以发射架残骸为中界,无头苍蝇般摇摇晃晃的几人的对称点上,刻意平切放置以让人从侧面看不见二维面边线的传送门的光晕再次转动,在盗窃风云中取得大成功的两位信息工程师不出所料的折返回来,想来键盘上Ctrl、c、v的符号已经在千锤百炼中消失了,这都要感谢联邦不保护知识产权。
“据情报来看,他们离满练只差嵌镶附魔洗炼词条那点提升了,我们这点数值真能刮得动吗?”还挂着初始灰毛老鼠皮袍装备的法师底气不足地问道。
“没事,打输了反而收益更高,”往脚下丢了个牢莱同款扇叶抛石机卡传送门的同款灰袍法辅说道,“赢不了就提升点排名分让领导好写报告嘛。”
“何意味,不过你负责就听你的好了……原来是要利用人性吗,”不愧是高级网络工程师脑子就是好使,略一顿便对队友的意图有了猜测,“如此一想今年还是继续支持神王派系好了,人性就注定了乌托邦的失败。”
乌托邦只需要全员高素质和足够生产力,甚至不需要过剩,更不用去中央管理层化和人为取消阶级,如果被统治阶级影响而失败的话证明素质还是不够高,哈基米觉得不舒服会自己走开,人民不满意了可以不服从不遵守,还是那句老说,在非超自然力量顺阶制的统治环境下,上位者的权力只是来源于被统治的人是否愿意。

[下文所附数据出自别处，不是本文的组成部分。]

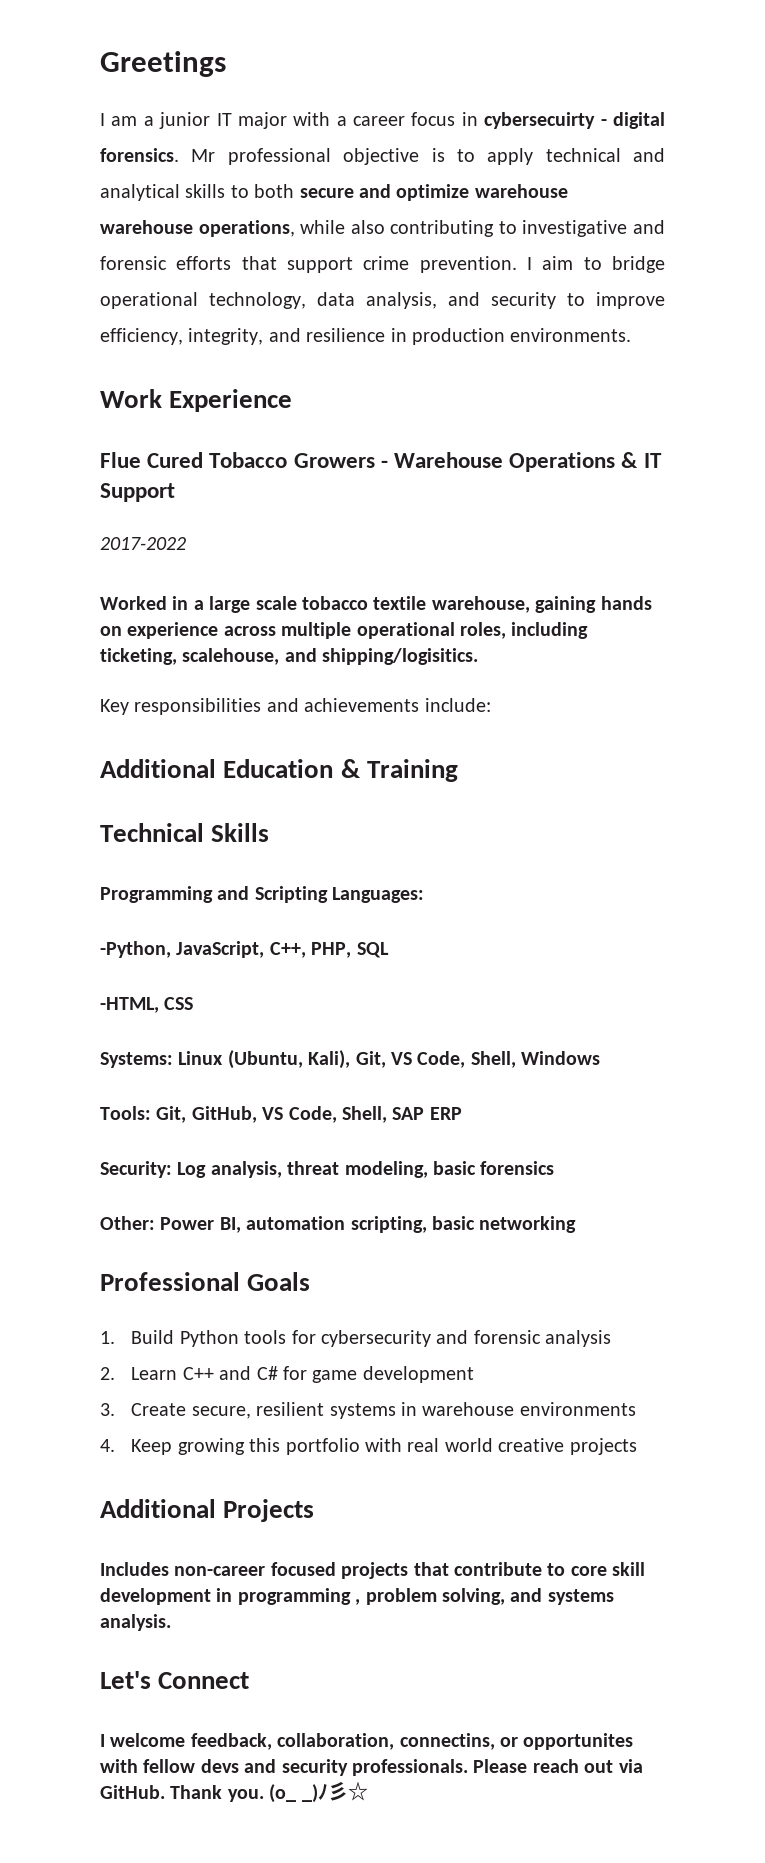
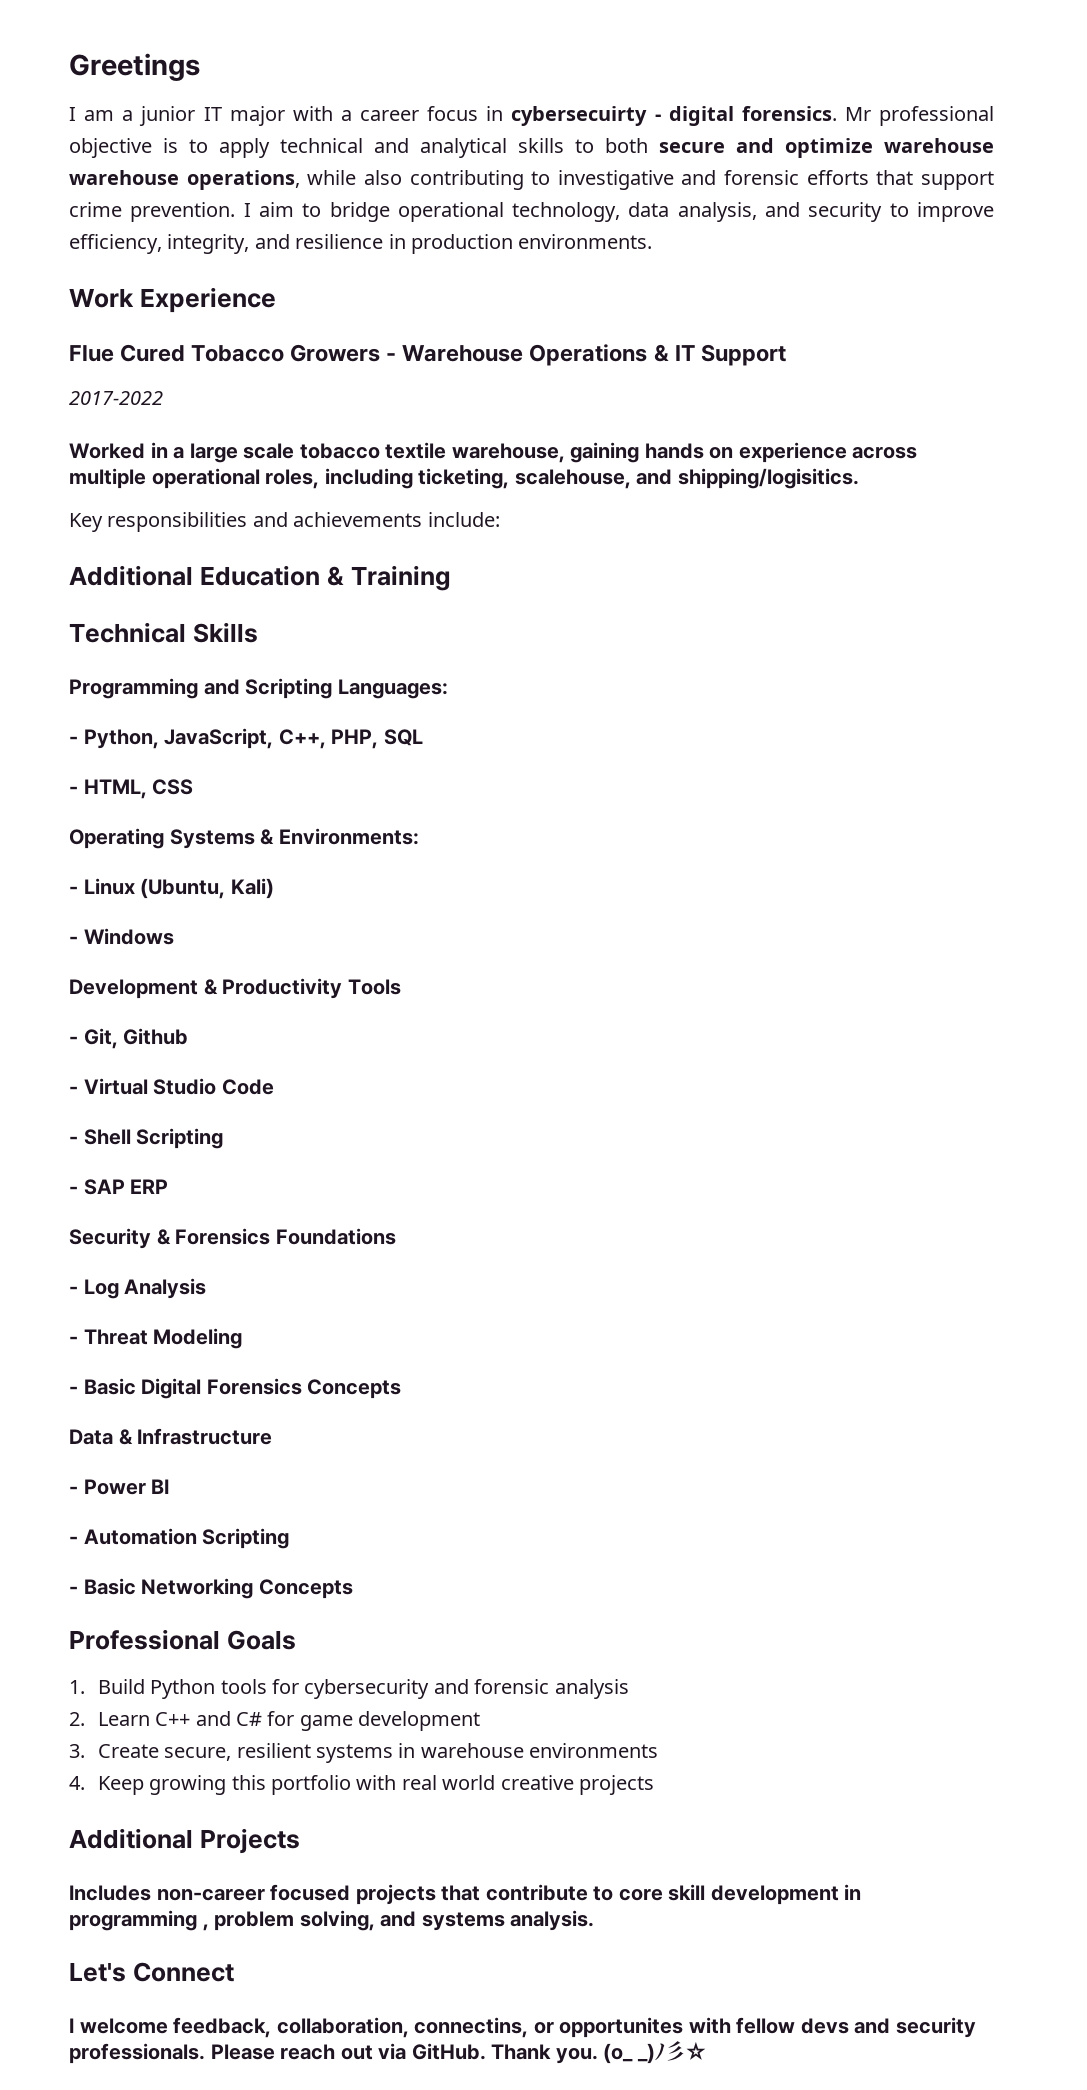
- -Python, JavaScript, C++, PHP, SQL
+ - Python, JavaScript, C++, PHP, SQL
- -HTML, CSS
+ - HTML, CSS
- Systems: Linux (Ubuntu, Kali), Git, VS Code, Shell, Windows
- Tools: Git, GitHub, VS Code, Shell, SAP ERP
- Security: Log analysis, threat modeling, basic forensics
- Other: Power BI, automation scripting, basic networking
+ Operating Systems & Environments:
+ - Linux (Ubuntu, Kali)
+ - Windows
+ Development & Productivity Tools
+ - Git, Github
+ - Virtual Studio Code
+ - Shell Scripting
+ - SAP ERP
+ Security & Forensics Foundations
+ - Log Analysis
+ - Threat Modeling
+ - Basic Digital Forensics Concepts
+ Data & Infrastructure
+ - Power BI
+ - Automation Scripting
+ - Basic Networking Concepts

不过从某非公平竞争的银鹭爱的味道游戏中可以得见,既便是生产力无限、和信用体系一样无自由市场,统一定价物资的分配下,不被测试人员反馈意见制衡的人权力过大,能轻易地对已被执行的社会生态造成毁灭性打击。我不明白,平均道德标准、大环境风向,这些都是大多数人乃至全体人一同摸索框定出来,或者被认可才会成主流的,游戏运营更是个服务业,服务大多数人居然不符合利益目标么?看来天朝经济与就业形势的确严峻,全是一心赴在虚拟产业上没实产偷吃二次分配的排骨人,可这样真的好吗,缺少实产进一步让恶化经济令就业萎靡迫使人力参与二次分配导致实产缩减完成恶性循环。